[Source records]

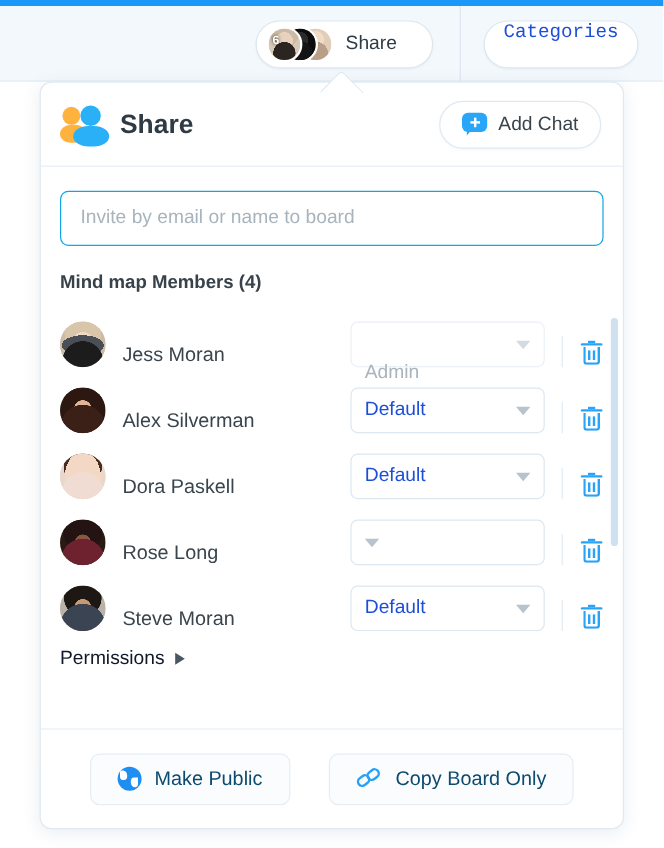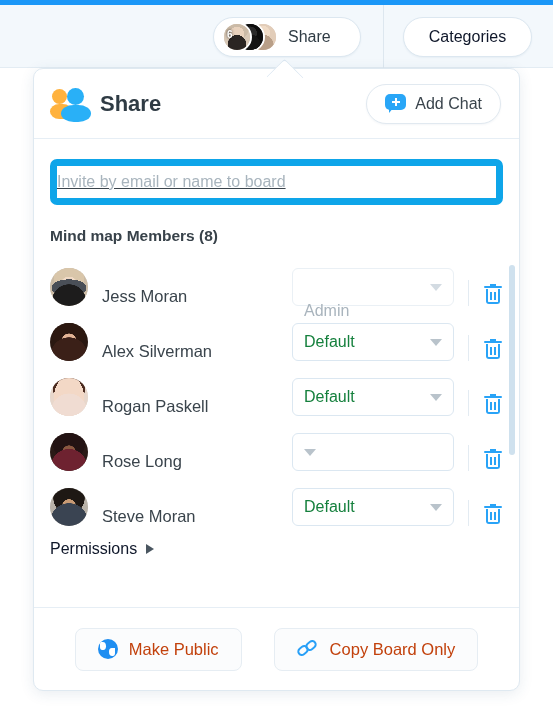--- a/index.html
+++ b/index.html
@@ -137,11 +137,12 @@
     border: 1px solid #dce7f0;
     border-radius: 20px;
     display: flex;
-    align-items: center;
+    align-items: flex-start;
     justify-content: center;
     font-size: 16px;
-    color: #0f172a;
+    color: #1d4ed8;
     box-shadow: 0 1px 2px rgba(40,80,120,0.06);
+    font-family: Liberation Mono, monospace;
   }
 
   

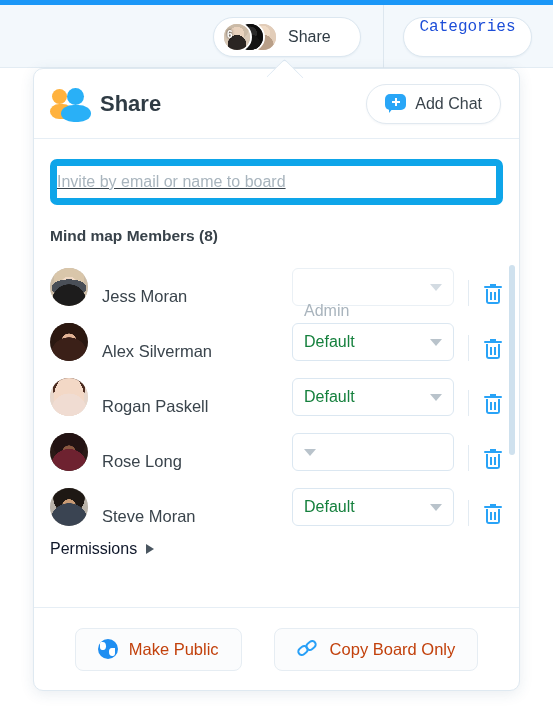--- a/index.html
+++ b/index.html
@@ -240,15 +240,14 @@
   .invite-input {
     width: 100%;
     height: 46px;
-    border: 7px solid #0ea5e9;
+    border: 1px solid #0ea5e9;
     border-radius: 7px;
-    padding: 0 0;
+    padding: 0 16px;
     font-size: 16px;
     color: #3a444c;
     font-family: "Liberation Sans", sans-serif;
     outline: none;
     background: #fff;
-    text-decoration: underline;
   }
   .invite-input::placeholder { color: #a8b4bd; }
 

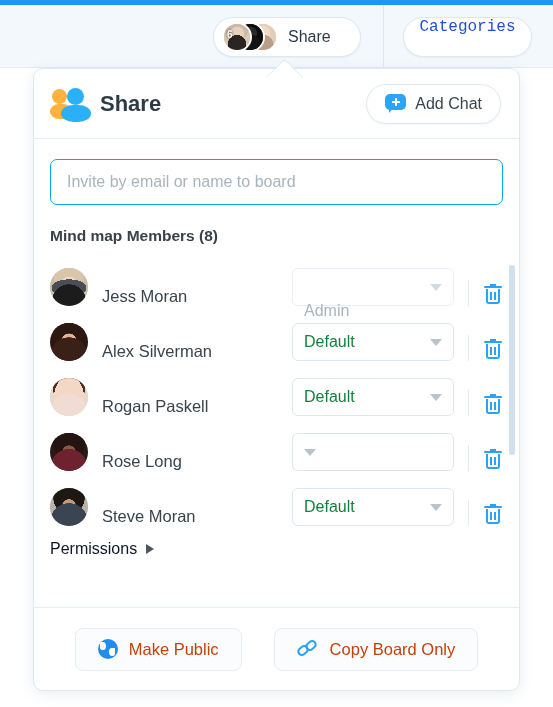--- a/index.html
+++ b/index.html
@@ -531,7 +531,7 @@
     <input class="invite-input" type="text" placeholder="Invite by email or name to board" style="">
   </div>
 
-  <div class="members-heading">Mind map Members (8)</div>
+  <div class="members-heading">Mind map Members (4)</div>
 
   <div class="members-list">
 

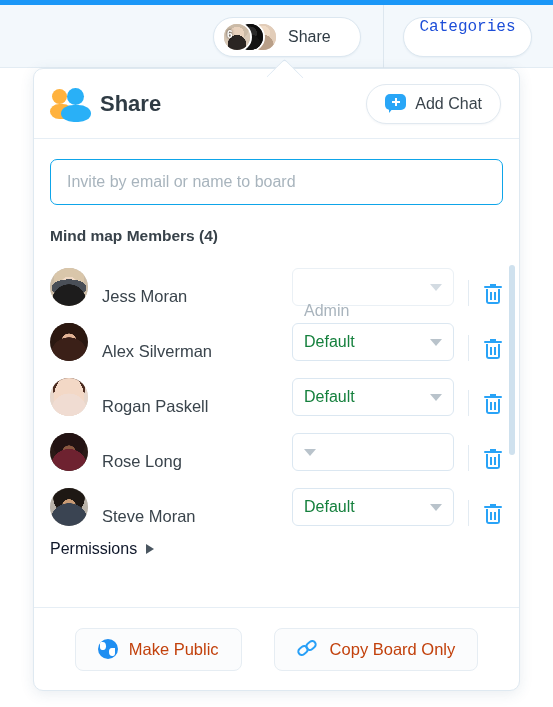--- a/index.html
+++ b/index.html
@@ -338,7 +338,7 @@
   .role-select.disabled { border-color: #eaf0f5; }
   .role-text {
     font-size: 16px;
-    color: #15803d;
+    color: #1d4ed8;
     flex: 1;
   }
   .role-select.disabled .role-text { color: #a9b4bd; margin-top: 48px; }

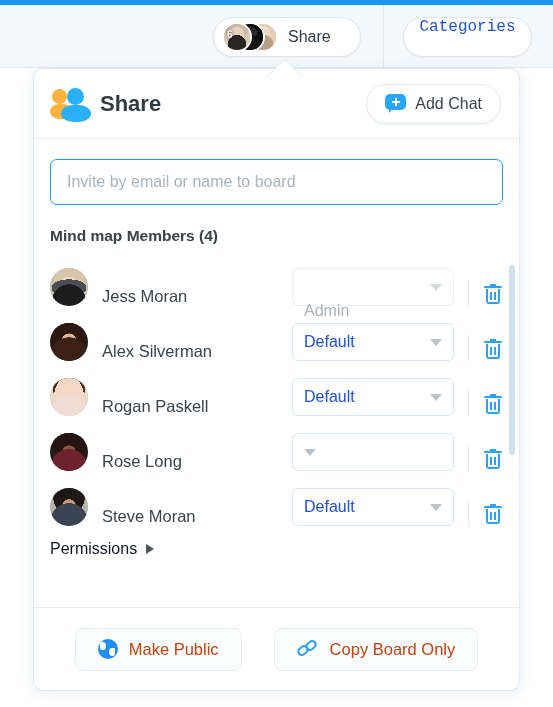--- a/index.html
+++ b/index.html
@@ -571,7 +571,7 @@
 
     <div class="member-row">
       <div class="m-avatar av-dora"></div>
-      <div class="m-name">Rogan Paskell</div>
+      <div class="m-name">Dora Paskell</div>
       <div class="role-select">
         <span class="role-text">Default</span>
         <span class="sel-arrow"></span>

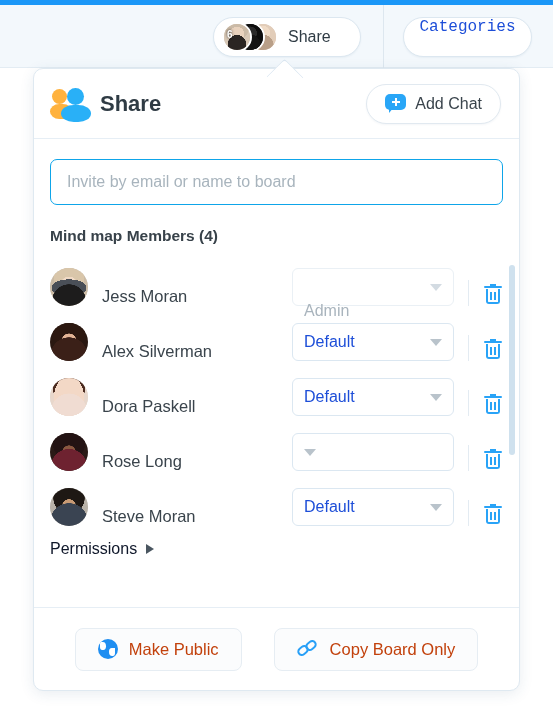--- a/index.html
+++ b/index.html
@@ -441,7 +441,7 @@
     align-items: center;
     gap: 11px;
     font-size: 16.5px;
-    color: #c2410c;
+    color: #0c4a6e;
   }
   .globe-icon {
     position: relative;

■ Exercise objective
Find the word "span" in the entries. Copy each line that holds it.

■ Solution
         <span class="role-text">Default</span>
         <span class="sel-arrow"></span>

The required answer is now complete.